The bipartisan leadership of the Senate Foreign Relations Committee is demanding a definitive determination from President Donald Trump about whether Crown Prince Mohammed bin Salman of Saudi Arabia ordered the killing of journalist Jamal Khashoggi.

In a letter to Trump, the panel’s chairman, Sen. Bob Corker (R-Tenn.), and ranking member, Sen. Bob Menendez (D-N.J.), specifically asked on Tuesday whether the administration believed that bin Salman was involved in the murder of Khashoggi, who wrote for The Washington Post and was killed in the Saudi Arabian consulate in Istanbul, Turkey, last month. Trump gave no ruling on bin Salman’s involvement in a statement earlier Tuesday that largely sided with Saudi Arabia, declaring that “maybe he did and maybe he didn’t!”

Story Continued Below

But under the Magnitsky Act, Trump can be required to make a determination about human rights violations by global leaders. The law requires the president to do so within 120 days of the committee’s request, as well as apply any sanctions. Corker and Menendez made their first request on Oct. 10, without specifically asking about bin Salman.

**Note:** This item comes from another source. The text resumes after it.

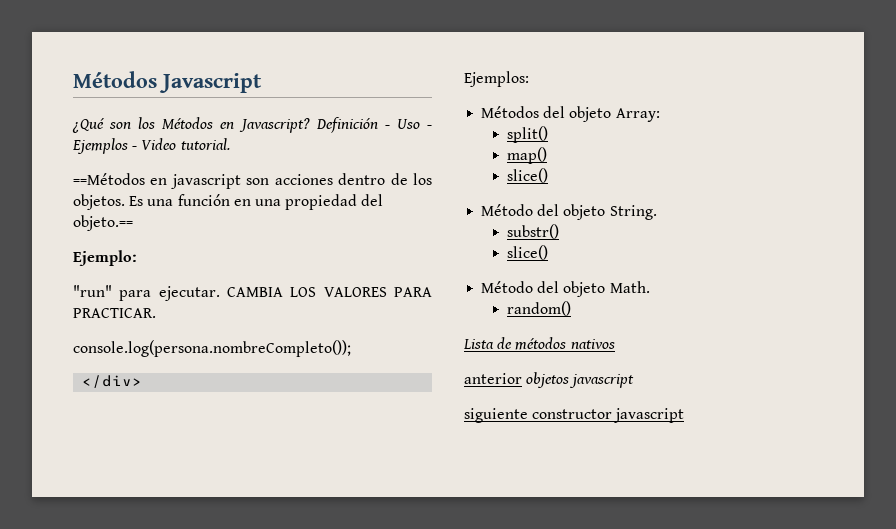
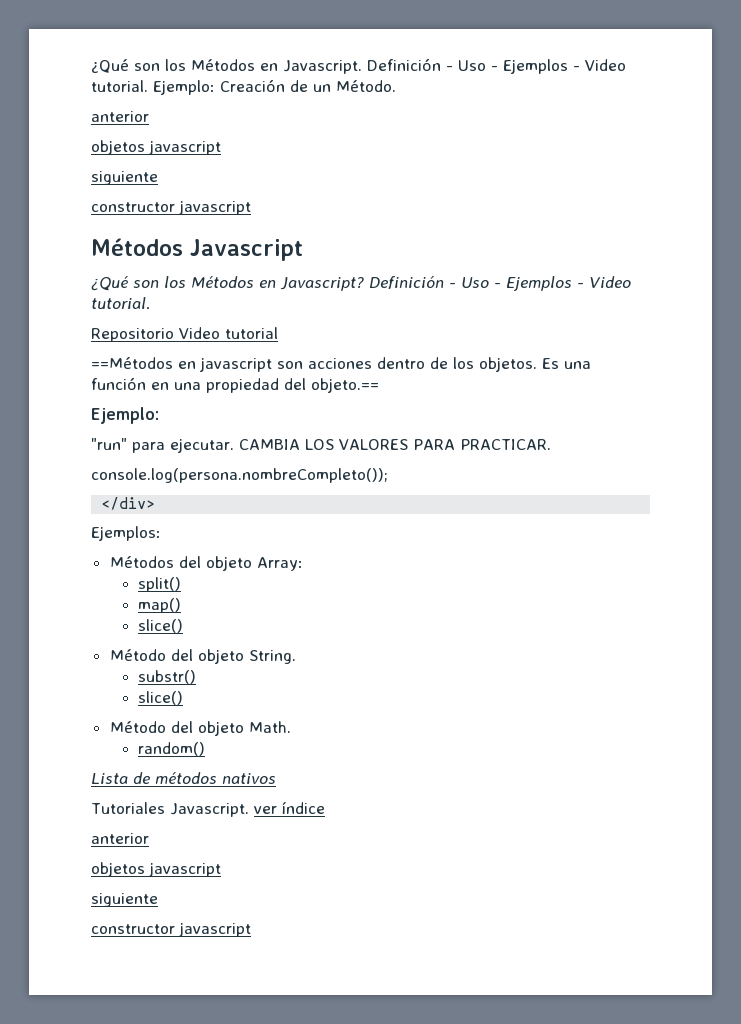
(73, 79) none -> [91,58,626,74] [91,79,396,95] [91,111,149,122] [91,140,221,155] [91,171,158,185] [91,200,251,215] ¿Qué son los Métodos en Javascript. Definición - Uso - Ejemplos - Video tutorial. Ejemplo: Creación de un Método. // anterior // objetos javascript // siguiente // constructor javascript //
(230, 144) none -> [91,327,278,342] // Repositorio Video tutorial
[464,372,635,388] [464,408,528,423] // anterior objetos javascript // siguiente -> [91,801,325,817] [91,833,149,844] [91,862,221,877] [91,893,158,907] // Tutoriales Javascript. ver índice // anterior // objetos javascript // siguiente //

“In light of recent developments, including the Saudi government’s acknowledgement that Saudi officials killed Mr. Khashoggi in its Istanbul consulate, we request that your determination specifically address whether Crown Prince Mohamed [sic] bin Salman is responsible for Mr. Khashoggi’s murder,” the senators said in the letter.

Corker, who is retiring, threw additional jabs at the Trump administration on Twitter. He said Congress would “consider all of the tools at our disposal” moving forward. Sen. Rand Paul also (R-Ky.) plans to block arm sales to Saudi Arabia.

“I never thought I’d see the day a White House would moonlight as a public relations firm for the Crown Prince of Saudi Arabia,” Corker said on Twitter.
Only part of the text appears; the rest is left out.